Love in the Ruins is funny and dark simultaneously and fairly balanced between the two with a large dose of sardonic cynicism. A lot like his other works, but some of them are weighted more to the dark side than others, notably Lancelot and The Thanatos Syndrome.

In Ruins a hypocritical pair of English new age gurus groom Dr. Thomas More’s wife, out for her money to fund a commune in Mexico. Dr. More, commenting on the Englishmen, says they “sat on their broad potato fed asses, spoke of the Hindu reverence for life and fell on my steaks like jackals.”
This post was edited on 5/9/26 at 5:59 pm
Posted by Mr. Misanthrope
Cloud 8
Member since Nov 2012
6434 posts
Posted on 5/9/26 at 3:39 am to
quote:

Walker Percy and his two brothers were adopted by their relative William Alexander Percy (son of Senator Leroy Percy).

Will Percy's Lanterns on the Levee is a must read for every Southern gentleman and lady.

A copy should be kept on your bedside table.

Walker Percy contributed the introduction to the 1973 edition.


Interestingly Shelby Foote was part of that group of Percy brothers and was Walker’s best friend.
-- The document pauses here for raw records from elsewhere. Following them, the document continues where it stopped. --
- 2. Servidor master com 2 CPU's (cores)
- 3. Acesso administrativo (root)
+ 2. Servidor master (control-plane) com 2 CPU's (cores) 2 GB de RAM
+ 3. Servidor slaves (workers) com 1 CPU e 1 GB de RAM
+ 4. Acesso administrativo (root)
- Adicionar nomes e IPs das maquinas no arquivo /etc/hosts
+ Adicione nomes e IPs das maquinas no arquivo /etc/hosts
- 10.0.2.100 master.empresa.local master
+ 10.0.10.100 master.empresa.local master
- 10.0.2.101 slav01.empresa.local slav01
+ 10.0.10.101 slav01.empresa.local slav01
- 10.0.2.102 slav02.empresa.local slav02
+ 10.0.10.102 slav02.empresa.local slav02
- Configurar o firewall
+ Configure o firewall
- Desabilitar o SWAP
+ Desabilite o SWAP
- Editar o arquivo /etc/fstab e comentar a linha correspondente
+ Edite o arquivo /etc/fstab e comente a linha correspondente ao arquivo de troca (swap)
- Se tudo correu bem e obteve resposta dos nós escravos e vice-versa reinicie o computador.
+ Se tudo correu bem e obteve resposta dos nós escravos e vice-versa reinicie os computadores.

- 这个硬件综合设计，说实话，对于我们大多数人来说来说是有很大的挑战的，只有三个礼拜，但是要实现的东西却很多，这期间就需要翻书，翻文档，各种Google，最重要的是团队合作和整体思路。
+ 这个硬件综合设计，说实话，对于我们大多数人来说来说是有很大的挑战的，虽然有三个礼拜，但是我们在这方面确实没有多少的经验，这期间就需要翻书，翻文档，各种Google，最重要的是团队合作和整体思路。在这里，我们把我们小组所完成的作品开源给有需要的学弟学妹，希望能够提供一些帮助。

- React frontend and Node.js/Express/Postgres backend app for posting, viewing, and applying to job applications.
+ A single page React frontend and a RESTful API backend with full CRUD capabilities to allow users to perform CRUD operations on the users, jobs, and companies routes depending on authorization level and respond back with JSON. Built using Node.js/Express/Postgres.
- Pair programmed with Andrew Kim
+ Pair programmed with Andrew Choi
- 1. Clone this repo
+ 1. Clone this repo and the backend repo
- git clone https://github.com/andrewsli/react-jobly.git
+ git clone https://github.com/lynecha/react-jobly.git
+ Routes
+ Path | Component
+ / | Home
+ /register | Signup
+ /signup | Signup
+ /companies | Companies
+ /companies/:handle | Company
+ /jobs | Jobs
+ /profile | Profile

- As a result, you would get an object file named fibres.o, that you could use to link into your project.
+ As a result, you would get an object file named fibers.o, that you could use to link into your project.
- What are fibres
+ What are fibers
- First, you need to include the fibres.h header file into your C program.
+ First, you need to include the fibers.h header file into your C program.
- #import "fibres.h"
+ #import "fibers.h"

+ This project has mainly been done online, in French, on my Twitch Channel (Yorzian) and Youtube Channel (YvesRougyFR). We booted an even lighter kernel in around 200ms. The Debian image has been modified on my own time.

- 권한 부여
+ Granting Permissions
If I recall accurately, Foote was with him at his deathbed.

The Percy brothers were adopted by their uncle because their father killed himself with a shotgun. Now that I think about it, so did Archie Manning’s father, in Drew, not too far away from Greenville where Will Percy raised them.


Walker Percy’s novels are permeated with the trauma of the events and seemingly him attempting to make sense of the tragedy, or, in some ways, work through it using his craft to explore it.

Posted by GreenieTiger
New Orleans
Member since Sep 2014
748 posts
Posted on 5/9/26 at 10:40 am to
Mrs. Schexnaydre is a vigorous pony-size blond who wears sneakers summer and winter. She is very good to me and sees to it that everything is kept spick-and-span. The poor woman is quite lonely; she knows no one except the painters and carpenters and electricians who are forever working on her house. She has lived in New Orleans all her life and knows no one. Sometimes I watch television with her and share a bottle of Jax and talk about her years at MacDonough No. 6 school, the happiest period of her life. It is possible to do this because her television will bring in channel 12 and mine won't. She watches the quiz programs faithfully and actually feels she knows the contestants. Sometimes I even persuade her to go to the movies with me. Her one fear in life is of Negroes. Although one seldom sees Negroes in this part of Gentilly, our small yard is enclosed by a hurricane fence eight feet high; every window is barred. Over the years she has acquired three dogs, each for the reason that it had been reputed to harbor a special dislike for Negroes. - The Moviegoer
Posted by Mr. Misanthrope
Cloud 8
Member since Nov 2012
6434 posts
Posted on 5/9/26 at 12:23 pm to
quote:

Sometimes I watch television with her and share a bottle of Jax and talk about her years at MacDonough No. 6 school, the happiest period of her life.

Love it. I think he called her dog Rosebud or some such because its tail curled up highlighting its anus.